Data entries:

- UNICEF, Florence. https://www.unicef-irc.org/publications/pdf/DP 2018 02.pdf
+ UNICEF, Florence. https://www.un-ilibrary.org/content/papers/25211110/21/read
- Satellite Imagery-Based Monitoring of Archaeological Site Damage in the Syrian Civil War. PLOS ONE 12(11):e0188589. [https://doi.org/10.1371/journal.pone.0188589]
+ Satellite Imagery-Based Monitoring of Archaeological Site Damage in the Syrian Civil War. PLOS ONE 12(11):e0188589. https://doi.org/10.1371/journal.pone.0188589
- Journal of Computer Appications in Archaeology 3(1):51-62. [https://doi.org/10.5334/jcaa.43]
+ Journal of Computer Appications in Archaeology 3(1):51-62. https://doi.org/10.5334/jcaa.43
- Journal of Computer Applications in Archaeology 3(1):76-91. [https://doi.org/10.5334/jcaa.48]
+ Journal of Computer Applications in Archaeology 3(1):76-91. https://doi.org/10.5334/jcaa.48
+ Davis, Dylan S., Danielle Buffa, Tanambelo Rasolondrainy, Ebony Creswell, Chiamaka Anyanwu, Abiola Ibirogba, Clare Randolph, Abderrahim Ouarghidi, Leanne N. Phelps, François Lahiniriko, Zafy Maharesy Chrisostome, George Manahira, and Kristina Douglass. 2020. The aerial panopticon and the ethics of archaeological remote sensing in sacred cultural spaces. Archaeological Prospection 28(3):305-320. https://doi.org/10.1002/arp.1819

What you should do →
Print all of the entries exactly, leaving nothing out.

Reply →
- UNICEF, Florence. https://www.unicef-irc.org/publications/pdf/DP 2018 02.pdf
+ UNICEF, Florence. https://www.un-ilibrary.org/content/papers/25211110/21/read
- Satellite Imagery-Based Monitoring of Archaeological Site Damage in the Syrian Civil War. PLOS ONE 12(11):e0188589. [https://doi.org/10.1371/journal.pone.0188589]
+ Satellite Imagery-Based Monitoring of Archaeological Site Damage in the Syrian Civil War. PLOS ONE 12(11):e0188589. https://doi.org/10.1371/journal.pone.0188589
- Journal of Computer Appications in Archaeology 3(1):51-62. [https://doi.org/10.5334/jcaa.43]
+ Journal of Computer Appications in Archaeology 3(1):51-62. https://doi.org/10.5334/jcaa.43
- Journal of Computer Applications in Archaeology 3(1):76-91. [https://doi.org/10.5334/jcaa.48]
+ Journal of Computer Applications in Archaeology 3(1):76-91. https://doi.org/10.5334/jcaa.48
+ Davis, Dylan S., Danielle Buffa, Tanambelo Rasolondrainy, Ebony Creswell, Chiamaka Anyanwu, Abiola Ibirogba, Clare Randolph, Abderrahim Ouarghidi, Leanne N. Phelps, François Lahiniriko, Zafy Maharesy Chrisostome, George Manahira, and Kristina Douglass. 2020. The aerial panopticon and the ethics of archaeological remote sensing in sacred cultural spaces. Archaeological Prospection 28(3):305-320. https://doi.org/10.1002/arp.1819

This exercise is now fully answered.